Hypertonic saline, carbocisteine miss mark in bronchiectasis

12 Oct 2025
Hypertonic saline, carbocisteine miss mark in bronchiectasis

Treatment with neither hypertonic saline nor carbocisteine helps prevent exacerbations in patients with bronchiectasis, as shown in an open-label study.

A total of 288 patients with noncystic fibrosis bronchiectasis who were experiencing frequent pulmonary exacerbations and daily sputum production participated in the study. None of the patients were actively smoking or had recently received mucoactive treatments.

All patients received standard care and were randomly allocated to groups that received standard care alone, hypertonic saline (hypertonic saline group), hypertonic saline and carbocisteine (combination group), and carbocisteine (carbocisteine group).

The number of pulmonary exacerbations over a 52-week period was the primary outcome. Key secondary outcomes included scores on disease-specific health-related quality-of-life assessments, time to next pulmonary exacerbation, and safety.

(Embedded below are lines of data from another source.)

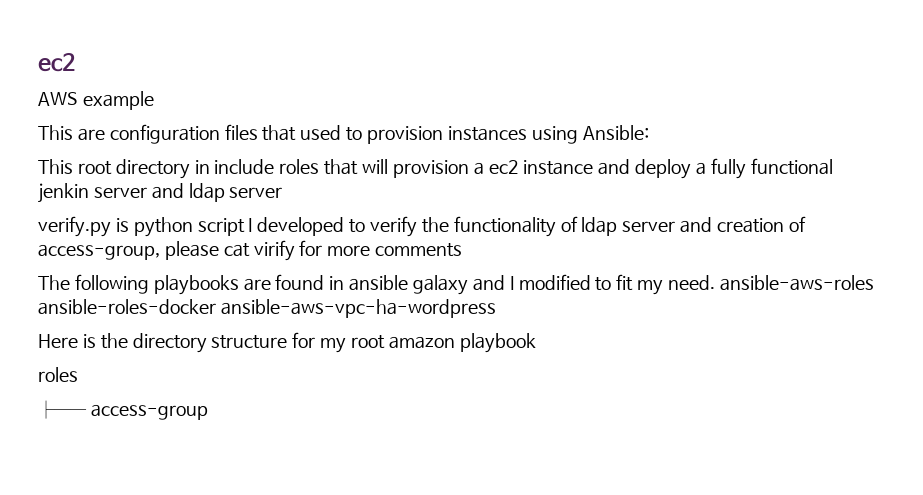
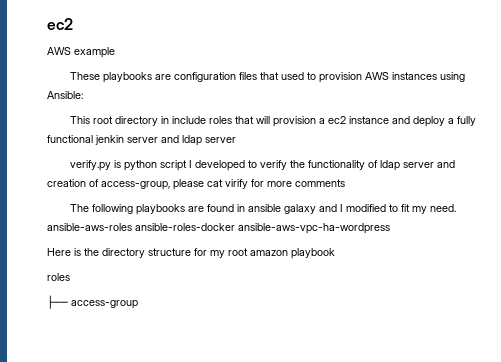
- This are configuration files that used to provision instances using Ansible:
+ These playbooks are configuration files that used to provision AWS instances using Ansible:

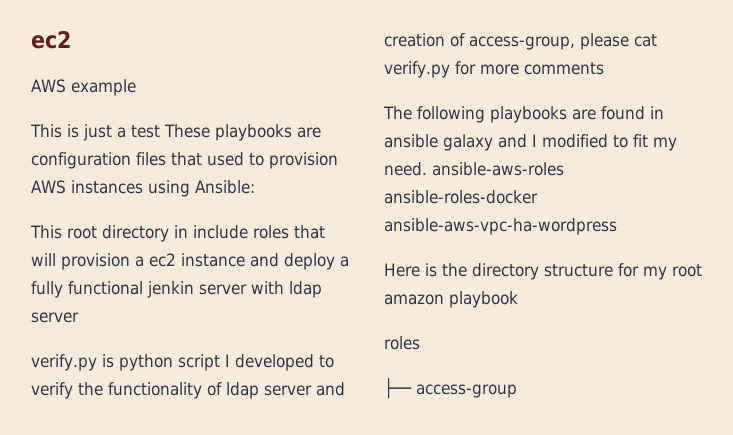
- These playbooks are configuration files that used to provision AWS instances using Ansible:
+ This is just a test These playbooks are configuration files that used to provision AWS instances using Ansible:
- This root directory in include roles that will provision a ec2 instance and deploy a fully functional jenkin server and ldap server
+ This root directory in include roles that will provision a ec2 instance and deploy a fully functional jenkin server with ldap server
- verify.py is python script I developed to verify the functionality of ldap server and creation of access-group, please cat virify for more comments
+ verify.py is python script I developed to verify the functionality of ldap server and creation of access-group, please cat verify.py for more comments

The trial had a two-by-two factorial design, with comparisons made between hypertonic saline (hypertonic saline and combination groups) and no hypertonic saline (carbocisteine and standard care alone groups) and between carbocisteine (carbocisteine and combination groups) and no carbocisteine (hypertonic saline and standard care alone groups), with each category consisting of two groups.

Over 52 weeks, the mean number of adjudicated fully qualifying pulmonary exacerbations was 0.76 (95 percent confidence interval [CI], 0.58–0.95) with hypertonic saline vs 0.98 (95 percent CI, 0.78–1.19) with no hypertonic saline (adjusted between-group difference in the means, −0.25, 95 percent CI, −0.57 to 0.07; p=0.12) and 0.86 (95 percent CI, 0.66–1.06) with carbocisteine vs 0.90 (95 percent CI, 0.70–1.09) with no carbocisteine (adjusted between-group difference in the means, −0.04, 95 percent CI, −0.36 to 0.28; p=0.81). There were no treatment interactions observed.

Secondary outcomes and the incidence of adverse events, including serious adverse events, did not significantly differ across the treatment groups.